This article features 10 individuals chosen for their exceptional accomplishments. Enjoy reading the following profiles and congratulate yourselves for the extraordinary work you do every day.
Beth Bernstein, MHA, RD
Director, Food & Nutrition Services, Kaiser Permanente
As the director of food and nutrition services at Kaiser Permanente in San Diego, Beth Bernstein is responsible for all the inpatient clinical and food services in the 392-bed hospital.
“We offer our patients a restaurant-style menu with homemade foods, which is monitored by our certified executive chef,” Bernstein says. “With the more recent emphasis on patient satisfaction, over the past two years, we’ve changed our foods, branded several items, and implemented many other innovative ideas to improve our patient satisfaction scores tremendously from last place [ranked among our sister hospitals] to first place while maintaining our low-cost structure.”
Over the past couple of years, Bernstein and the department team, including staff and managers, have worked diligently to improve service to patients. “We’ve implemented boxed meals, improved employee communication with patients, provided gourmet snacks to postpartum patients, piloted the successful Nutrition Ambassador Program, revised our Emergency Preparedness Plan, and provided uninterrupted meal service to employees and staff during a multicounty 12-hour power outage. We also presented posters about our successful programs to an Annual Nursing Service Council Forum and at the Food & Nutrition Conference & Expo [FNCE], and in December 2011 we received an annual award for Leading and Living the KP YES Culture, a Kaiser San Diego leadership award for excellence and accomplishments.”
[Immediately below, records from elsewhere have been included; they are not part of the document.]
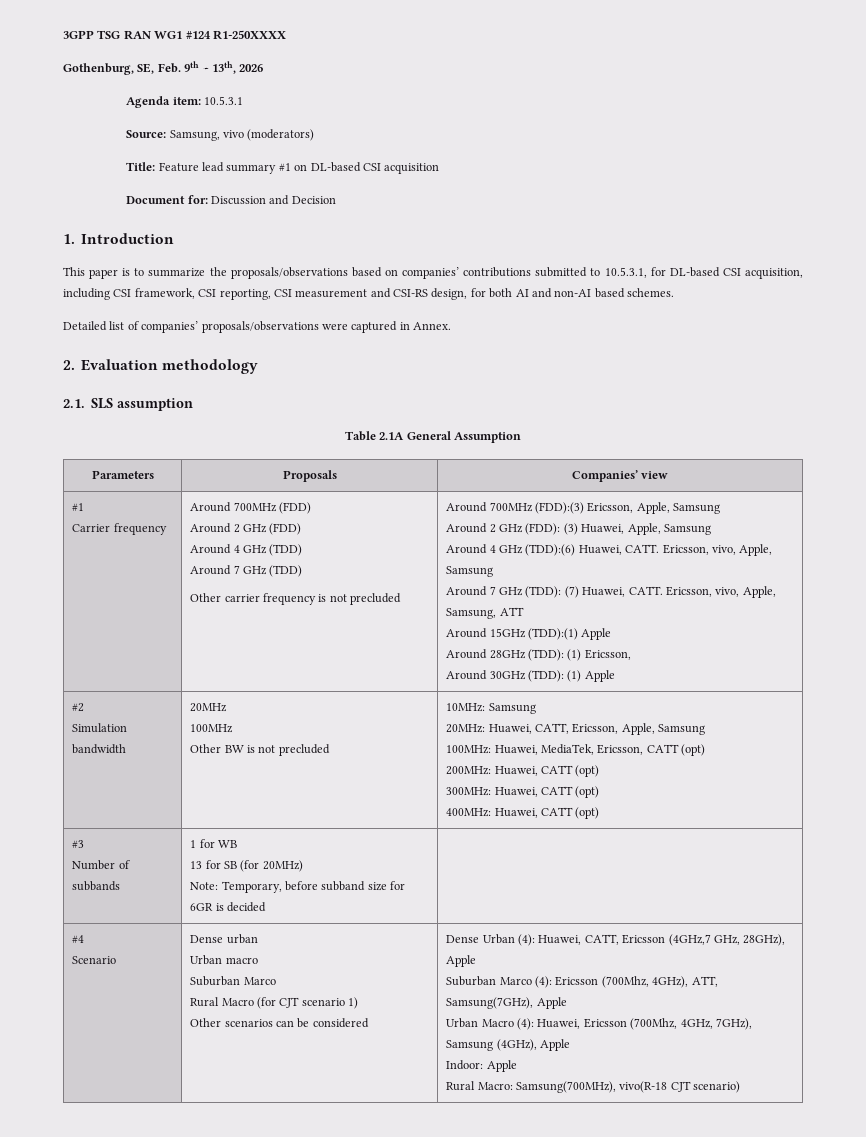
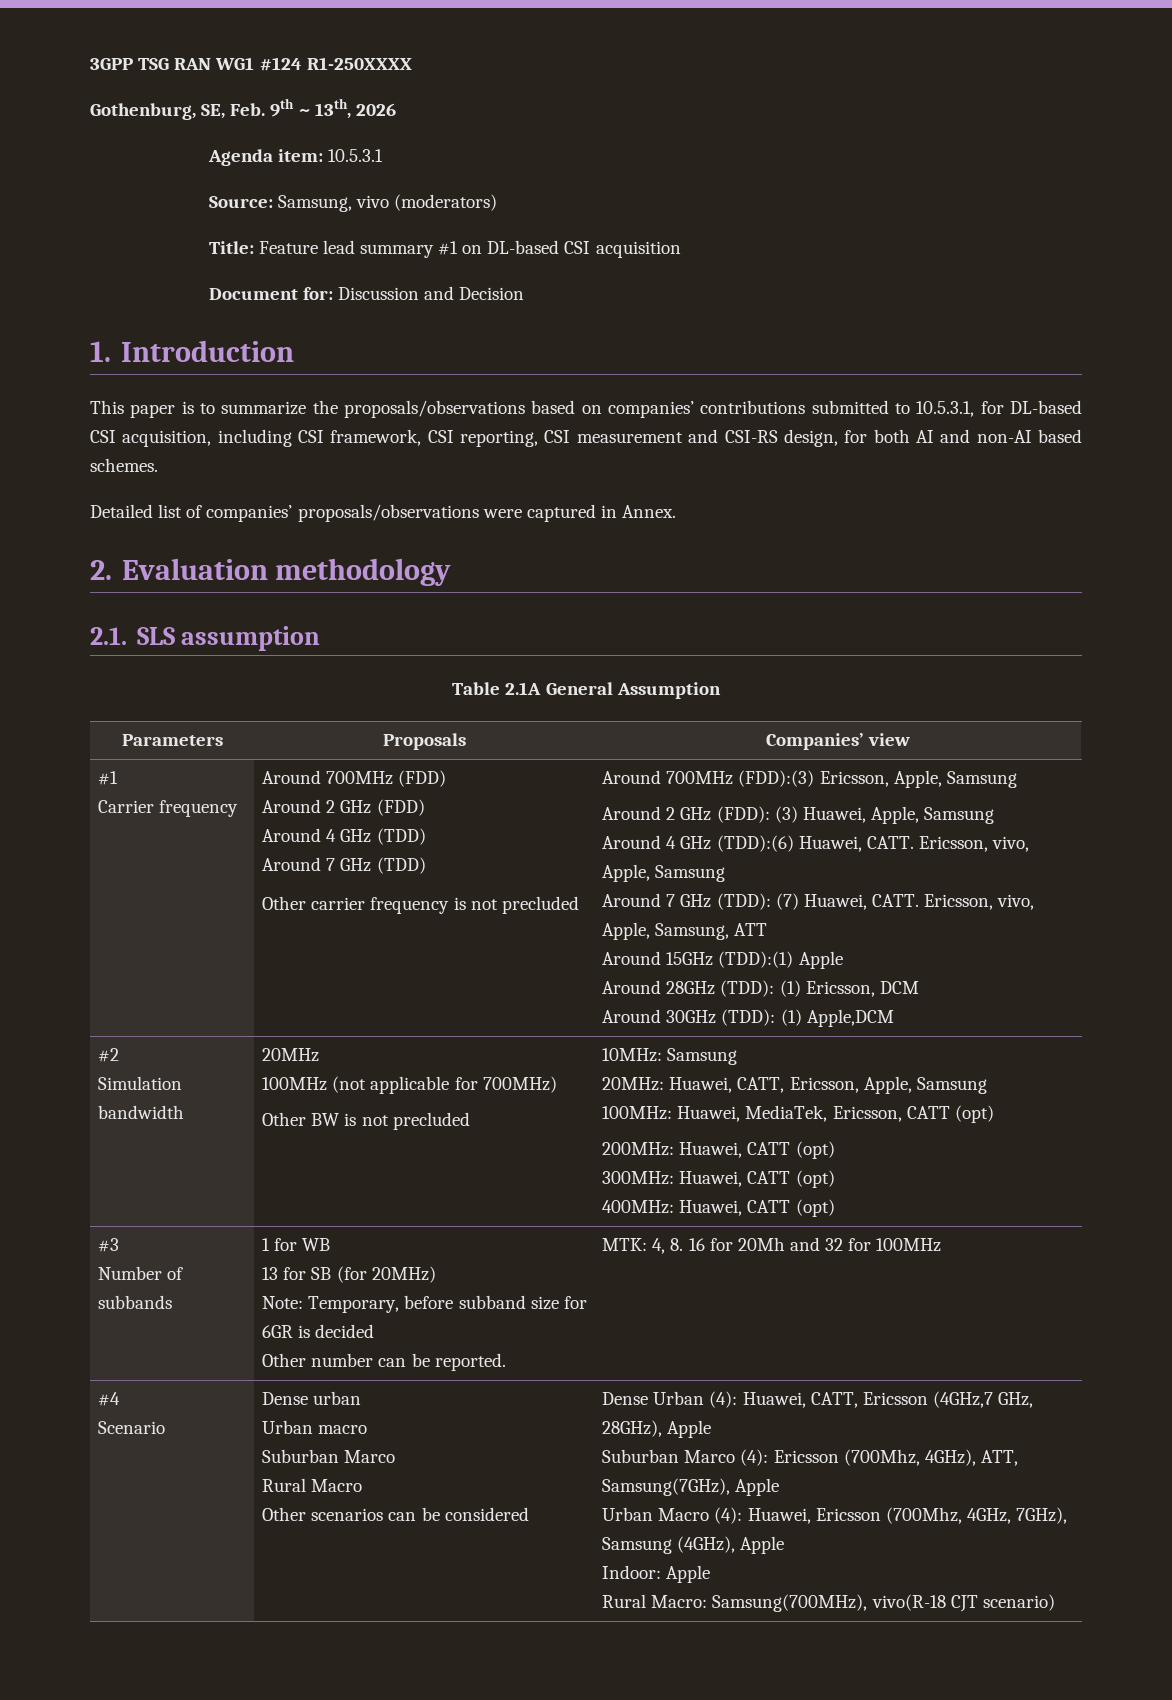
- Around 28GHz (TDD): (1) Ericsson,
+ Around 28GHz (TDD): (1) Ericsson, DCM
- Around 30GHz (TDD): (1) Apple
+ Around 30GHz (TDD): (1) Apple,DCM
  #2
  Simulation bandwidth | 20MHz
- 100MHz
+ 100MHz (not applicable for 700MHz)
  #3
  Number of subbands | 1 for WB
  13 for SB (for 20MHz)
- Note: Temporary, before subband size for 6GR is decided |
+ Note: Temporary, before subband size for 6GR is decided
+ Other number can be reported. | MTK: 4, 8. 16 for 20Mh and 32 for 100MHz
- Rural Macro (for CJT scenario 1)
+ Rural Macro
Under Bernstein’s leadership, the FANfare (Food and Nutrition-fare) program, a Nutrition Ambassador Program initiated to improve patient satisfaction, was recognized locally, regionally, and nationally for its success in providing exceptional services to patients and staff. Bernstein led her department to win the Don Miller and Associates Hospital Food Service Culture Change Award in 2011 and, in the same year, ranked first for polite and professional foodservice employees among the Kaiser Permanente Southern California region. “We were the first in polite and professional foodservice employees out of all Kaiser hospitals nationwide. Two years before, we were close to last place,” Bernstein says.
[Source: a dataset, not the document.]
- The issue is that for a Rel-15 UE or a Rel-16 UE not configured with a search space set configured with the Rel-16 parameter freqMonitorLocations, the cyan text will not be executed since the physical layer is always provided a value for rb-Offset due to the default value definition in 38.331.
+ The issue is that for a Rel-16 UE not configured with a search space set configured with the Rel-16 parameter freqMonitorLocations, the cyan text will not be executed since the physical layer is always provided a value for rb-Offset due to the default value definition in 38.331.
Bernstein became an RD because of her love for evidence-based science and how it can affect individuals’ health and healing. Although she started in the outpatient arena and provided medical nutrition therapy in the hospital, she found that by taking the step into management, she could have a greater impact on patients and in designing and implementing changes in food and nutrition.
Her creativity has led to numerous innovative hospital foodservice programs, which bolstered patient satisfaction scores so much that other facilities have since adopted her programs. “The areas I enjoy most are developing new and sometimes crazy ideas, programs, policies, and implementing them to see the results,” Bernstein says. “Thankfully, most are very successful. When it’s successful and other hospitals take the new idea and implement it too, that’s what is most rewarding.”
“In my organization, we’re encouraged to try new ideas with the understanding that some may fail,” Bernstein continues, “but having the freedom to make these educated and planned trials is what makes the job fun and rewarding.”
Luanne Hughes, MS, RD
Family & Community Health Sciences Educator, Rutgers Cooperative Extension of Gloucester
As a teenager, Luanne Hughes knew she wanted to become an RD. “I saw so many friends and classmates struggle with weight and healthful eating,” says Hughes, who’s now an associate professor and Family & Community Health Sciences (FCHS) educator with the New Jersey Agricultural Experiment Station at Rutgers Cooperative Extension. “Most of us had no idea where to find good, reliable information. We had no ability to distinguish between fact and fiction. That’s why I developed an interest in nutrition. I knew that education and prevention were my calling after one of my best friends passed away at 19 from cardiac arrest associated with the damage that resulted from years of battling an eating disorder. I want to provide the consumers I touch with the knowledge and skills my friends and I never had: the ability to understand the role real food plays in our lives and how to live a healthier lifestyle.”
For Hughes, working in a position that offers a “little bit of everything” provides her variety while challenging both her creativity and gifted scientific mind.
“I’m the local community’s link to our experiment station and Rutgers University,” Hughes says. “I conduct applied research and develop and teach a variety of FCHS programs to adults and youth. I get to teach, write consumer and refereed publications, create curricula and instructional materials, develop Web and social marketing materials, write grants, work with the media, and develop school and community nutrition initiatives. Most of my programs address community food systems and nutrition topics, with emphasis on school wellness, farm to school, youth farmstands and gardens, and family wellness.”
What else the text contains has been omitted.